#### Records for processing
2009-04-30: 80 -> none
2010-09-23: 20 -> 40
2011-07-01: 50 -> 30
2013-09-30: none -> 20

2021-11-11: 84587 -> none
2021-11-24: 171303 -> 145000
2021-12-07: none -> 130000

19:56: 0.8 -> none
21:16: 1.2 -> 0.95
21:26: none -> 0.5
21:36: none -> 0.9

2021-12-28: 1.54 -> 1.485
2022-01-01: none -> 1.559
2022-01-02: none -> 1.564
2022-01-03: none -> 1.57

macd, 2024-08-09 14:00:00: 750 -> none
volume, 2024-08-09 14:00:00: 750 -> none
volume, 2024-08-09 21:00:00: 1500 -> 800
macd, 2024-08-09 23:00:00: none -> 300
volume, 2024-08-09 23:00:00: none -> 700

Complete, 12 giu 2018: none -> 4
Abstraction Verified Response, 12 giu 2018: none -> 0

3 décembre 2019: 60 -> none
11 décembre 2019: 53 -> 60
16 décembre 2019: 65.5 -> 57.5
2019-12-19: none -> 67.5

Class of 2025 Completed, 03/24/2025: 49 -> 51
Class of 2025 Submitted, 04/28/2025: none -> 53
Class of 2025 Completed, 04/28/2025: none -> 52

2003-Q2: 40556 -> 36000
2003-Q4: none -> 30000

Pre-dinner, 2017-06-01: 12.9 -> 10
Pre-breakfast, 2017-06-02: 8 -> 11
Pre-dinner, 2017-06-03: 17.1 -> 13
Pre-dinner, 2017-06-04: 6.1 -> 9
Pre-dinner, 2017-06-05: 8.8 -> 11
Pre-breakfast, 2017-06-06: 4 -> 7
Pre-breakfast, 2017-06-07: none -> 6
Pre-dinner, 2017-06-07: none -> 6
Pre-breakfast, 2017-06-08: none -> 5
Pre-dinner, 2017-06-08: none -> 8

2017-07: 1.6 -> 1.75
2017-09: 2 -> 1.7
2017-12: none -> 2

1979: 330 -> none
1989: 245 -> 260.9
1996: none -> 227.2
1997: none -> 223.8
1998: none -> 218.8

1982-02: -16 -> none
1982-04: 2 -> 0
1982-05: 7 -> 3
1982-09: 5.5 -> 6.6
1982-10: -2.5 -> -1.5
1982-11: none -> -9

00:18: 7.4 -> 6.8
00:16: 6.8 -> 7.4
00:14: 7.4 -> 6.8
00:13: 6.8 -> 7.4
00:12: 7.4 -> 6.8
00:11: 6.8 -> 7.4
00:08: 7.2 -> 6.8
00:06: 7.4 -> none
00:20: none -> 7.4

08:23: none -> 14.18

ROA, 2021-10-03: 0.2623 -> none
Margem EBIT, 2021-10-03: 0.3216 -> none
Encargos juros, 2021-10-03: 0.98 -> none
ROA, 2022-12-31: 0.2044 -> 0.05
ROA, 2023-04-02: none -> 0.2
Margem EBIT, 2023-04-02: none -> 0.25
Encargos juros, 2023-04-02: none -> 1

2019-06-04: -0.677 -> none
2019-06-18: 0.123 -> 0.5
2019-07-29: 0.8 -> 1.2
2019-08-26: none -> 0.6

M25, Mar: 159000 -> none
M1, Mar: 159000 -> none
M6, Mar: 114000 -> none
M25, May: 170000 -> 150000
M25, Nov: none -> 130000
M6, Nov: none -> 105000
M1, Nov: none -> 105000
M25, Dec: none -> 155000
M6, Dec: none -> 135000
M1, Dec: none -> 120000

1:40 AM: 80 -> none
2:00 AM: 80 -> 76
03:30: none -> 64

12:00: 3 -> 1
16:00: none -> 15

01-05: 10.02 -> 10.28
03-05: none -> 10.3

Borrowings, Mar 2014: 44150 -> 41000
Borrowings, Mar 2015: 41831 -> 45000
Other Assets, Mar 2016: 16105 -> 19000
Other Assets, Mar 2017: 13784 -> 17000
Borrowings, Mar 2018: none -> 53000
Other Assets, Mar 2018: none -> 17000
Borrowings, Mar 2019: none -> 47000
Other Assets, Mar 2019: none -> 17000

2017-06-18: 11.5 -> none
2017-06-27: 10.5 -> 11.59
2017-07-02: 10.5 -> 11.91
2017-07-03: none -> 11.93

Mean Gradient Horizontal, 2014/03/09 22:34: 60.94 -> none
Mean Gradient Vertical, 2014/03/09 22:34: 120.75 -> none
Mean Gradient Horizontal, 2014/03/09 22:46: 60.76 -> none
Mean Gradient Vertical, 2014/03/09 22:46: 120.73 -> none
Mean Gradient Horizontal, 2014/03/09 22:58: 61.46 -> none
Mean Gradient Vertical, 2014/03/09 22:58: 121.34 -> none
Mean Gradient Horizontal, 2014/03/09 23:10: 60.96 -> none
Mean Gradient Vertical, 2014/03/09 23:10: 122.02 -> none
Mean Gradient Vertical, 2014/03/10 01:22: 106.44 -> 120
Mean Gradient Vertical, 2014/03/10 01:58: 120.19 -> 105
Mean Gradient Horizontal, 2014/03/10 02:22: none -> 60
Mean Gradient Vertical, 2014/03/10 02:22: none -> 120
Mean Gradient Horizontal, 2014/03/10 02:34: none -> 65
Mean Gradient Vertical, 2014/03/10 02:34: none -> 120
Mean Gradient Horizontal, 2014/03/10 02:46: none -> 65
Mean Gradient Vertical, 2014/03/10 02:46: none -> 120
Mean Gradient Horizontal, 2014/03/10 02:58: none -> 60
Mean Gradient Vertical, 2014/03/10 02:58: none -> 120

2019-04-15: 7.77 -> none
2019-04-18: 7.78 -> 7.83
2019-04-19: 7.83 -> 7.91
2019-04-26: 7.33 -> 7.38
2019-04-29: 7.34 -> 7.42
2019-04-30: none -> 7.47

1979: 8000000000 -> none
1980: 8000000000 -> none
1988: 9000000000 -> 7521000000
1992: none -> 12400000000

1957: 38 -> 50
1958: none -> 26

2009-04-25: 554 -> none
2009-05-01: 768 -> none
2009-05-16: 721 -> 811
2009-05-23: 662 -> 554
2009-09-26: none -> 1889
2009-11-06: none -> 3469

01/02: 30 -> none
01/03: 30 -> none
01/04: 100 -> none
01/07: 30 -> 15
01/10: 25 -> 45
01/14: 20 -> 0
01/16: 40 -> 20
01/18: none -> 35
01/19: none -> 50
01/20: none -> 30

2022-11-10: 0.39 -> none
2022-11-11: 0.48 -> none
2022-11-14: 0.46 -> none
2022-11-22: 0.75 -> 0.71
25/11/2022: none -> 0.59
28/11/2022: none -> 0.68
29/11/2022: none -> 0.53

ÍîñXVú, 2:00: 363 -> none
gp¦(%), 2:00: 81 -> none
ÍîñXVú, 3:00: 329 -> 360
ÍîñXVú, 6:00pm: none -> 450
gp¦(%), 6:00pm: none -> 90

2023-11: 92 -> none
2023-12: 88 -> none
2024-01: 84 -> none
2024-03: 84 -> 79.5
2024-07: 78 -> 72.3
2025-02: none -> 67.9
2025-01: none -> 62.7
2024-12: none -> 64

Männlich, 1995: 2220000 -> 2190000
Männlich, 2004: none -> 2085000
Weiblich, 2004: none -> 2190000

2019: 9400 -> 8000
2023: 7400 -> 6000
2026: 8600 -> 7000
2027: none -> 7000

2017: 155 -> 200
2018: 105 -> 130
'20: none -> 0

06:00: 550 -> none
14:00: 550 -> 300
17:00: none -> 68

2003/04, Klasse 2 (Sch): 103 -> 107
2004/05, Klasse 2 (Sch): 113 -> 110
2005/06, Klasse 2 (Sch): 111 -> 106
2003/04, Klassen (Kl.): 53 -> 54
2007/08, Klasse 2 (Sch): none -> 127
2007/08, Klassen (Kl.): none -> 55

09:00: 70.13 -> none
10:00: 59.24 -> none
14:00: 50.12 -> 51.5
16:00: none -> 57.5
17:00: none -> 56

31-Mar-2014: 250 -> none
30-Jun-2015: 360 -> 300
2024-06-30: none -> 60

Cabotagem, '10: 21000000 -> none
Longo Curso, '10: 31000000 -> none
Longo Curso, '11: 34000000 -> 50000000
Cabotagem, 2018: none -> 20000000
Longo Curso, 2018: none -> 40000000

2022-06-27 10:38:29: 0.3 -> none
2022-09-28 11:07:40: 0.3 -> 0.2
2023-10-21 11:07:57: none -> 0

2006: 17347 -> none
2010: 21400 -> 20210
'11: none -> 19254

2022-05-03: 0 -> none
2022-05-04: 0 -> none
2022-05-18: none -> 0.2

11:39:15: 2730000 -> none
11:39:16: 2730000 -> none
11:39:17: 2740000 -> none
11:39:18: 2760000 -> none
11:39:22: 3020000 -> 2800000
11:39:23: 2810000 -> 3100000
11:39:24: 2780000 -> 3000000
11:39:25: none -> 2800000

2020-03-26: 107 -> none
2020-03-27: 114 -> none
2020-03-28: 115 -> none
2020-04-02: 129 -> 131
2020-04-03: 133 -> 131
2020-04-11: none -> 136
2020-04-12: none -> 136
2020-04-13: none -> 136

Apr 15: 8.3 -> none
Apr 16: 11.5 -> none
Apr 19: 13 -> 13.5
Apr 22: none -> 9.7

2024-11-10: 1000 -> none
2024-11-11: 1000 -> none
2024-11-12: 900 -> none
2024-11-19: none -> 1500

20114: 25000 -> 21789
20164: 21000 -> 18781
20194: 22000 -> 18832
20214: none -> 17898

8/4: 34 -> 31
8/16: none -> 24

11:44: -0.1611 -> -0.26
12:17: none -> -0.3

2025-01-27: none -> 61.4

#### Task to carry out
Please copy the line holding "2020-03-28: 115 -> none" and all lines after it to the end of the records, exactly, and nothing else.

#### Solution for this exercise
2020-03-28: 115 -> none
2020-04-02: 129 -> 131
2020-04-03: 133 -> 131
2020-04-11: none -> 136
2020-04-12: none -> 136
2020-04-13: none -> 136

Apr 15: 8.3 -> none
Apr 16: 11.5 -> none
Apr 19: 13 -> 13.5
Apr 22: none -> 9.7

2024-11-10: 1000 -> none
2024-11-11: 1000 -> none
2024-11-12: 900 -> none
2024-11-19: none -> 1500

20114: 25000 -> 21789
20164: 21000 -> 18781
20194: 22000 -> 18832
20214: none -> 17898

8/4: 34 -> 31
8/16: none -> 24

11:44: -0.1611 -> -0.26
12:17: none -> -0.3

2025-01-27: none -> 61.4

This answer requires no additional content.